# Painting Melamine?



## Chondrobsessed (Dec 23, 2012)

Hey APS, 
I've designed an enclosure I want built and have sent the plans off to a couple places for quotes.
I've got one quote back (still waiting on snake whisperer) to get the enclosure built with black melamine in cost 50% more than if I used white.
So I'm thinking I'll go with white save $300 and paint.
Has anyone painted their melamine enclosures? How does it look? What paint works well, does it need to be sealed? It will be a high humidity enclosure will this influence which pains I use?
I will research all these points as well but thought maybe someone may have first have experience.
Thanks all!


----------



## jbest (Dec 23, 2012)

Noooooooooooooo dont do it lol I learned from that mistake its such a long process. you have to lightly sand the shine away then prime it twice then use about 3 coats of paint. Worst idea i ever had the worst thing was when i finally finished it.....that week bunnings started stocking it in black and i had already spent a fortune on the primer and paint so that 50% more sounds like a godsend. The black looks pretty good btw


This is a not quite complete photo still making minor adjustments over next few days then will post some better pics


----------



## smileysnake (Dec 23, 2012)

gday mate i think if you wanted to paint melamine you would have to give it a light sand first as the surface is very shiny so sanding would make the paint stick better,and if its for high humidity you would seal joins with silicone aquarium grade is the best,then you could seal the paint with some pondtite if you wanted to but probably not required as long as the joints are sealed....


----------



## Chondrobsessed (Dec 23, 2012)

Yeah I'm reading up on it now and it does sound a bit involved and possibly more temporary than I would like.
Come on SW give me a quote!
Any one know of others who do custom builds please pm me.


----------



## smileysnake (Dec 23, 2012)

you beat me to it lol

- - - Updated - - -

mate have a go yourself its not much work just get bunnings to cut your melamine to size for ya...


----------



## bigjoediver (Dec 23, 2012)

Painting melamine is not a quick process, it needs to be sanded to remove the gloss, you then need to use a good primer specific to melamine then a good paint preferably one designed to cover melamine.

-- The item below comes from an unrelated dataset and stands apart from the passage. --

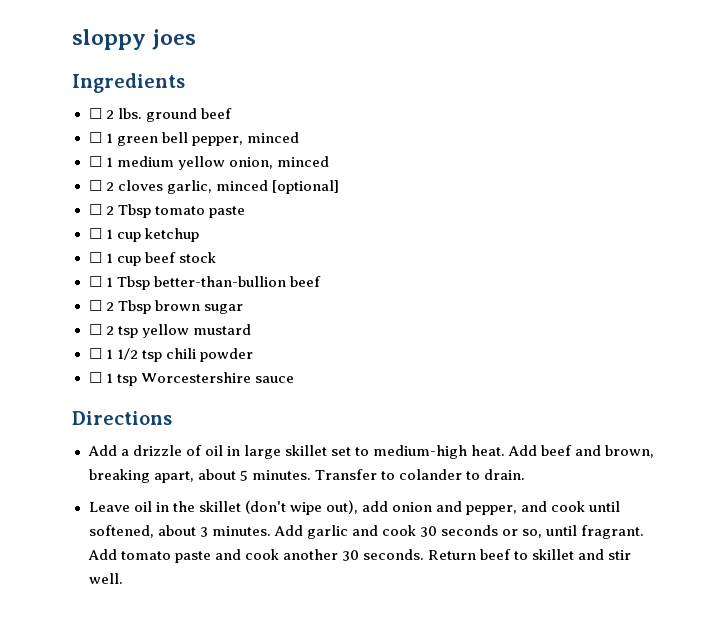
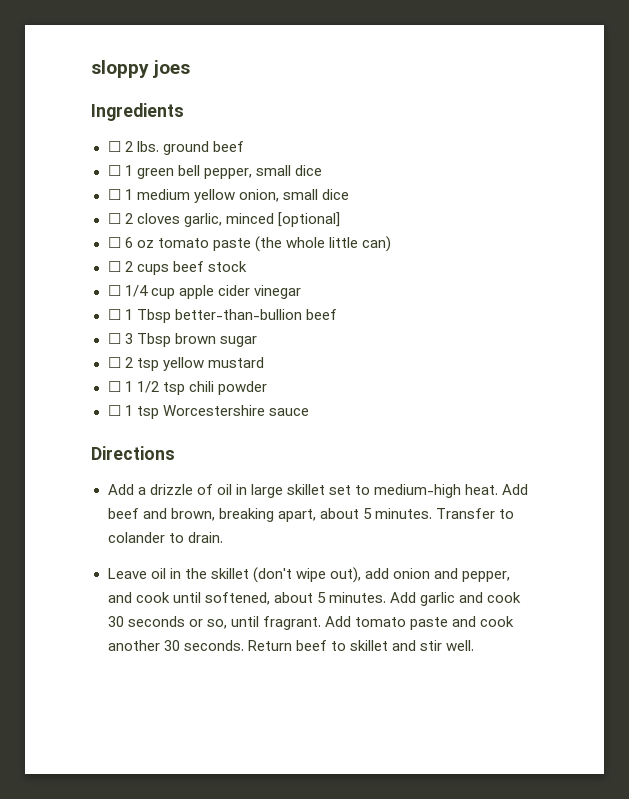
[246,132,299,143] minced -> [255,165,322,176] small dice
[276,156,329,167] minced -> [282,189,349,200] small dice
[105,204,245,218] [88,228,199,242] [88,252,216,266] 2 Tbsp tomato paste // ☐ 1 cup ketchup // ☐ 1 cup beef stock -> [124,236,391,252] [107,261,247,275] [107,285,301,299] 6 oz tomato paste (the whole little can) // ☐ 2 cups beef stock // ☐ 1/4 cup apple cider vinegar
[105,302,114,311] 2 -> [124,333,133,344] 3
[199,527,208,537] 3 -> [316,592,326,603] 5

From memory White Knight make these as well as tile paint as a cheap kitchen makeover product. I used the tile one once as a quick fix in a rental we had and it didn't really last. Don't think you would be all that happy with the result and if you take into account all the gear you need to buy and your time not that much better off. Not only that if you start getting paint peeling off with the humidity you have to start over and rehouse your animal whilst you are doing it. Only my opinion and others may have been successful doing it.


----------



## Chondrobsessed (Dec 23, 2012)

Ok pretty much looking away from the painting idea. My mum original wanted us to make it together, she is very handy.
I might revisit that idea, I wonder why black melamine is so much more expensive? Even at burnings is more.


----------



## sharky (Dec 23, 2012)

If you wanted to paint it you should have used wood....painting melamine is as fun and easy as cutting your own foot off...


----------



## bigjoediver (Dec 23, 2012)

White is used to make the carcass ( insides) of every kitchen cupboard in the world pretty much so it's economy of scale, they just make so much of it. And like paint white pigment is cheaper to make.


----------



## Monitor_Keeper (Dec 23, 2012)

If you are a bit special like me you do not sand or prime it and just give it 3 good coats over the melamine. Once i fully set up the enclosure I had to repaint it because the paint scratches off darn easily. Had a reptile in it 5 months now and still looks 10 x better then white so do not regret it. Next enclosure I am building will be 2.4m x 2.4m just from black melamine. Bunnings will get it in for you at $28 for 1200 x 600 x 16m. Building your own enclosure is enjoyable and at least 1/2 the price of buying it from anyone selling them.


----------



## Chondrobsessed (Dec 23, 2012)

Thanks I think if I don't get a reasonable price I'll look in to building, next yr is so freaken busy I just don't know when I'll get to do it: Building house, full time work, part time uni, research project, wedding & honeymoon. More hours in the day please!


----------



## Monitor_Keeper (Dec 23, 2012)

Chondrobsessed said:


> Thanks I think if I don't get a reasonable price I'll look in to building, next yr is so freaken busy I just don't know when I'll get to do it: Building house, full time work, part time uni, research project, wedding & honeymoon. More hours in the day please!


 Just don't sleep, easy.


----------



## dangles (Dec 23, 2012)

Black contact the outside. Black corflute on the inside?


----------



## J-A-X (Dec 23, 2012)

If you are time poor, then stick to buying the black melamine. you seem to have much better things to do with your time than sand, prime, paint, seal, etc etc etc. 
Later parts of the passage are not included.